WHAT IS REQUIRED:
Copy every entry exactly as given, minus the images.

--- THE RECORDS Enclosed Below ---

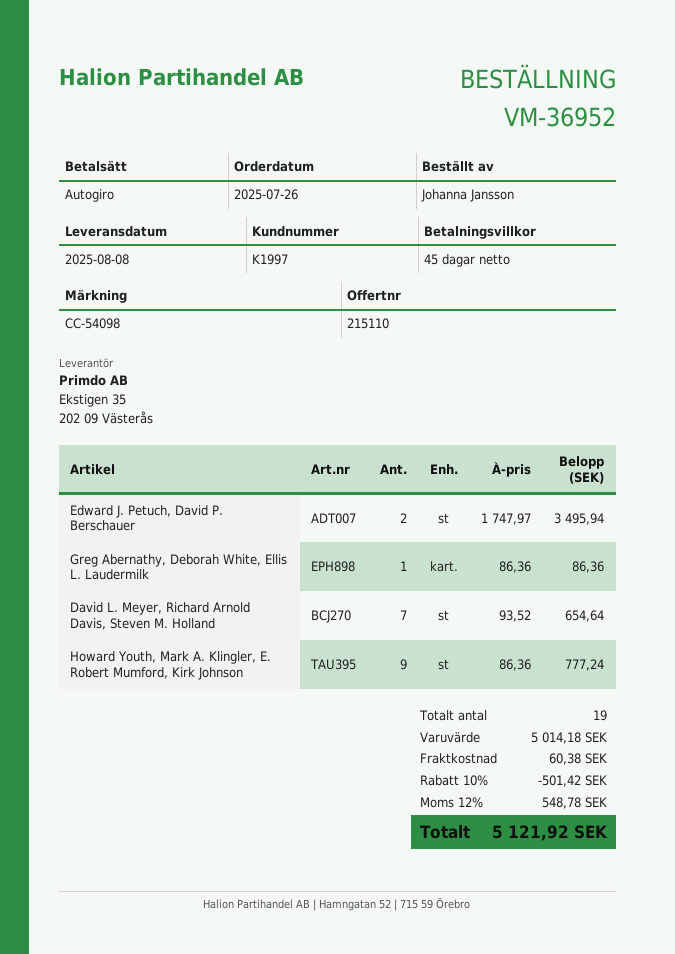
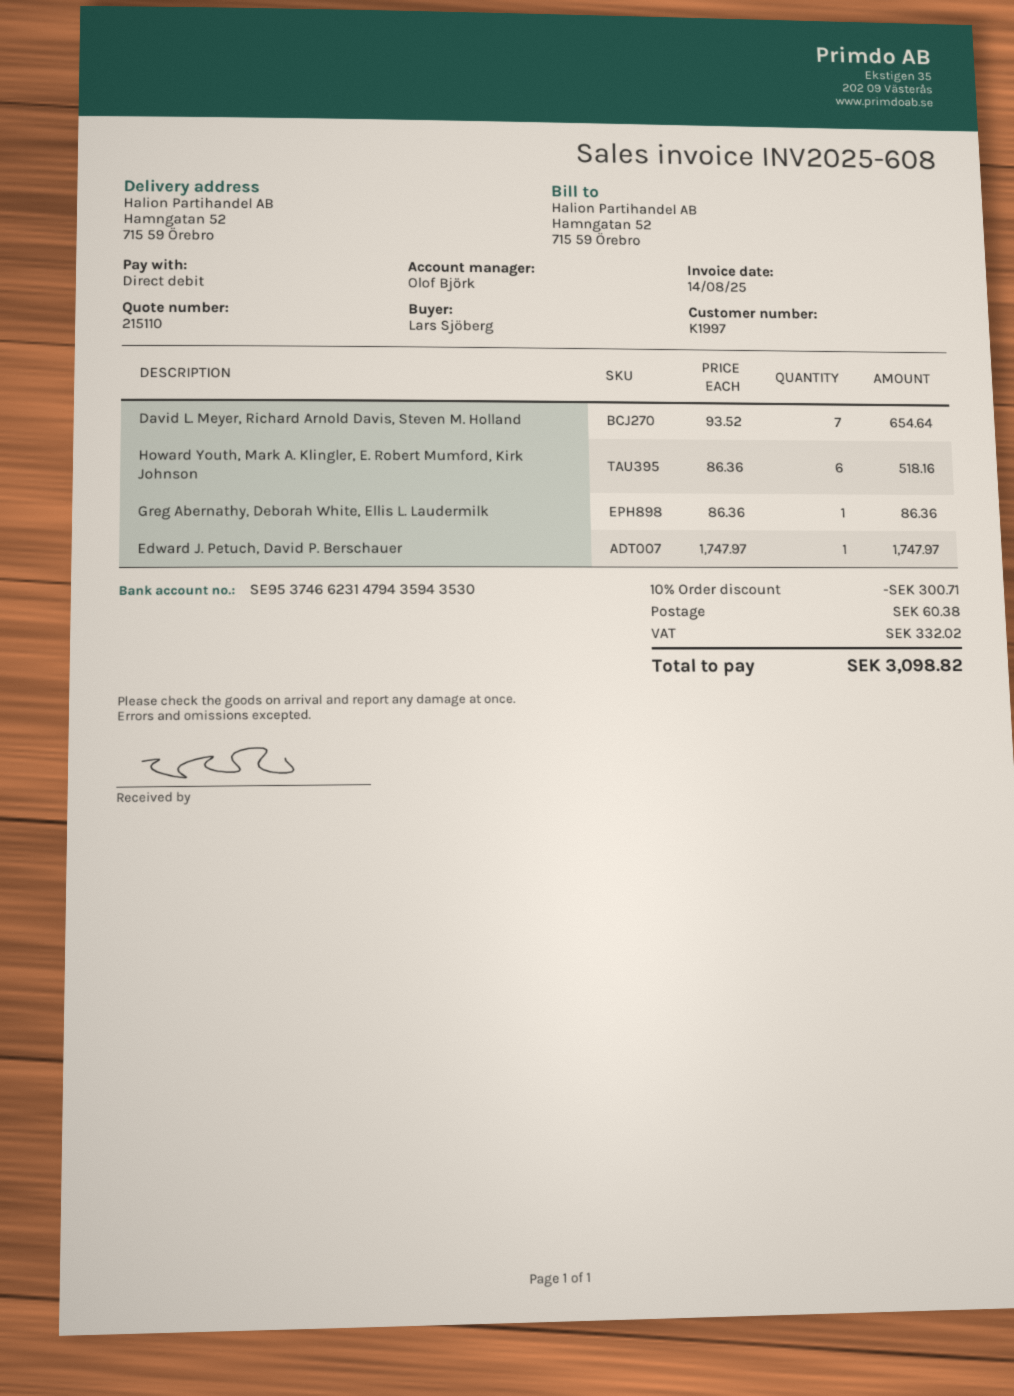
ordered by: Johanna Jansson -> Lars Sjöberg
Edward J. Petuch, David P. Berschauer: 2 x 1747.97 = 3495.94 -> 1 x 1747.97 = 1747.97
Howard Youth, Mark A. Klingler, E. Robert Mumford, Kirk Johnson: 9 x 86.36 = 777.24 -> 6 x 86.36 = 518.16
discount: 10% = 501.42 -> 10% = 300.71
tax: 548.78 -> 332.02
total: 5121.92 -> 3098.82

--- End of Enclosed THE RECORDS ---

RESPONSE AREA:
ordered by: Johanna Jansson -> Lars Sjöberg
Edward J. Petuch, David P. Berschauer: 2 x 1747.97 = 3495.94 -> 1 x 1747.97 = 1747.97
Howard Youth, Mark A. Klingler, E. Robert Mumford, Kirk Johnson: 9 x 86.36 = 777.24 -> 6 x 86.36 = 518.16
discount: 10% = 501.42 -> 10% = 300.71
tax: 548.78 -> 332.02
total: 5121.92 -> 3098.82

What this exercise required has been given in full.